Algunas implementaciones clave fueron:
- Menú dinámico con scroll suave y resaltado activo
El menú debía marcar la sección activa al hacer scroll, además de incluir una animación fluida al desplazarse por la página. - Animaciones personalizadas en elementos al hacer scroll
En lugar de usar librerías pesadas, opté por código ligero conIntersectionObserver, aplicando clases CSS de animación solo cuando los elementos entraban en viewport. - Carrousel y sliders personalizados
Aunque Elementor incluye sliders, algunos requerían transiciones diferentes y controles a medida, que se lograron con Swiper.js integrado manualmente.
Integración con WordPress
Más allá de la parte visual, la web debía ser funcional en un entorno WordPress. Eso implicó:
- Creación de plantillas dinámicas en Elementor para páginas como el blog o fichas de servicios.
- Optimización de rendimiento, minificando CSS y JS personalizados, y cargando solo lo necesario en cada página.

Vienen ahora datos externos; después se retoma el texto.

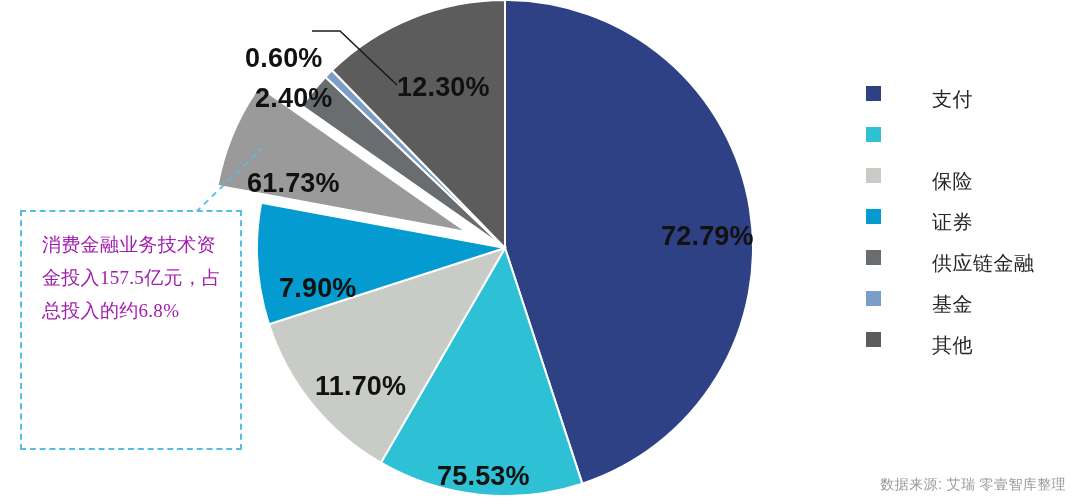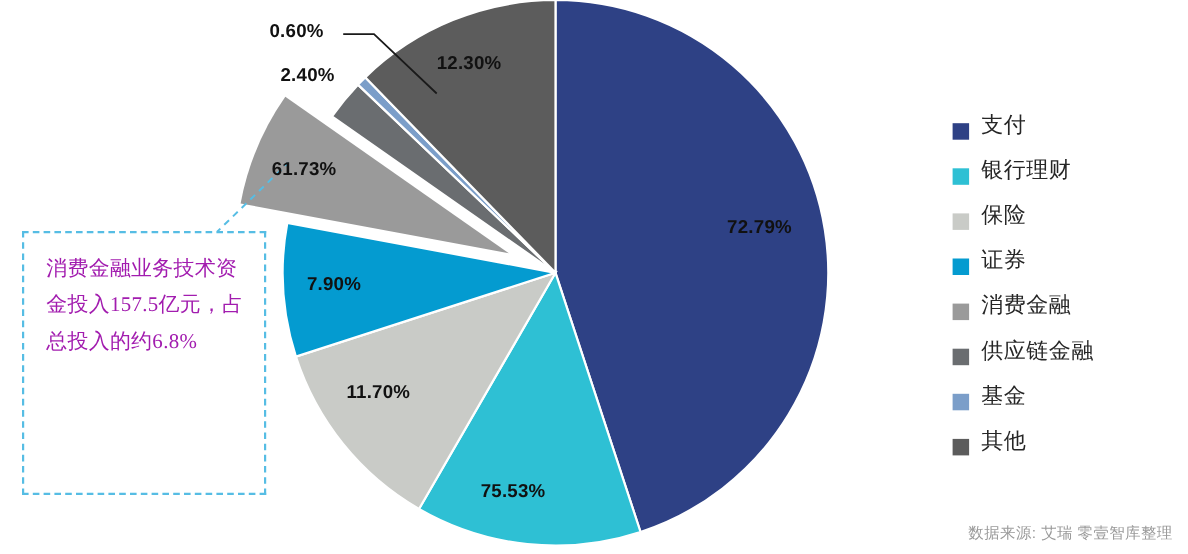"0.60%" .pct-label { font-size: 17px -> 27px; margin-top: none -> 24px }
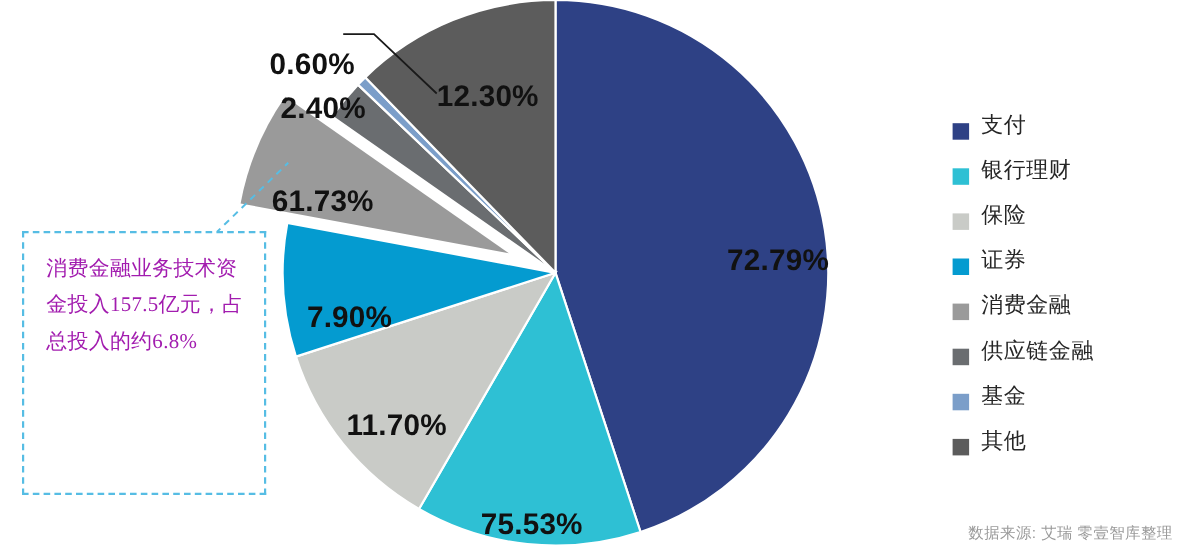"支付" .legend-row { align-items: flex-end -> flex-start; gap: none -> 40px }
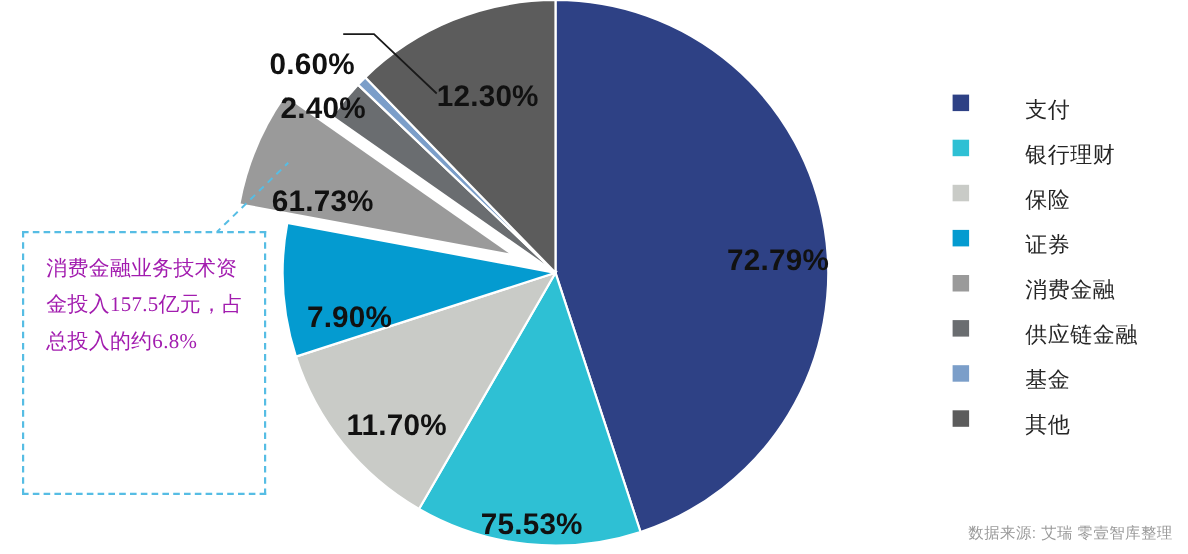"银行理财" span.legend-label { html: <span>银行理财</span> -> none }
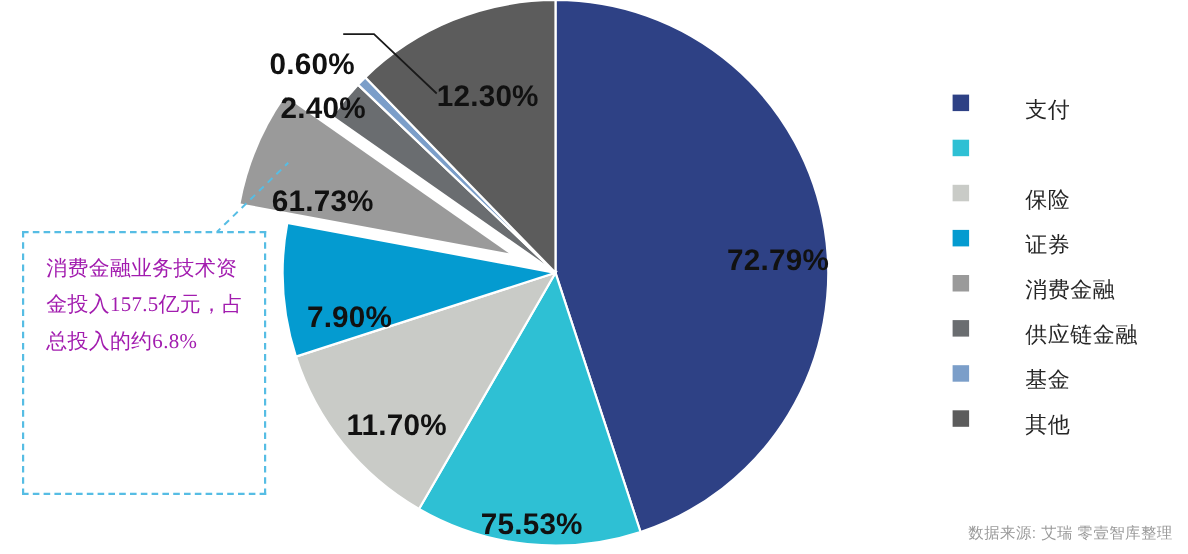"消费金融" div.legend-row { html: <div> <span></span> <span>消费金融</span> </div> -> none }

- Compatibilidad con plugins: el diseño debía convivir con plugins de SEO, seguridad y optimización.
El reto del pixel-perfect
Uno de los mayores aprendizajes de este proyecto fue confirmar que el “pixel-perfect” en web es relativo. Aunque logré una maquetación extremadamente fiel al diseño, siempre hay pequeños ajustes necesarios:
- Las fuentes en navegador no siempre renderizan idénticas a Figma.
- Los efectos de sombras y degradados pueden variar según el motor de renderizado (Chrome, Safari, Firefox).
- El responsive requiere adaptar decisiones: lo que se ve bien en Figma en un tamaño de 1440px puede no escalar igual a 1024px o 375px.
Aquí la clave fue mantener una comunicación constante con el equipo de diseño, mostrando previews y ajustando detalles en conjunto.
Resultado final
El resultado fue una web que combina lo mejor de ambos mundos:
- La flexibilidad de WordPress y Elementor para gestionar contenidos fácilmente.
- La precisión del código personalizado para conseguir un acabado único.
Lo importante es que el cliente no percibe la complejidad detrás: simplemente ve una página que se ajusta exactamente a lo que esperaba.
Este proyecto refuerza una idea clara:
- Elementor es una gran herramienta, pero no sustituye al conocimiento técnico.
- Cuando se trata de diseños personalizados, siempre será necesario complementar con CSS y JavaScript.
- El trabajo en equipo entre diseñadores y desarrolladores es fundamental para llegar al resultado deseado.
En definitiva, convertir un diseño en Figma en una web hecha a medida requiere conocimiento técnico, creatividad y flexibilidad. Y la satisfacción de ver el diseño cobrar vida en el navegador hace que todo el esfuerzo valga la pena.
Si estás pensando en llevar tu diseño a la web y quieres asegurarte de que se respete cada detalle, la combinación de WordPress, Elementor y código a medida puede ser la solución perfecta.
Porque al final, no se trata solo de maquetar una web: se trata de crear una experiencia digital única, fiel a la visión original y adaptada al 100% a las necesidades del cliente.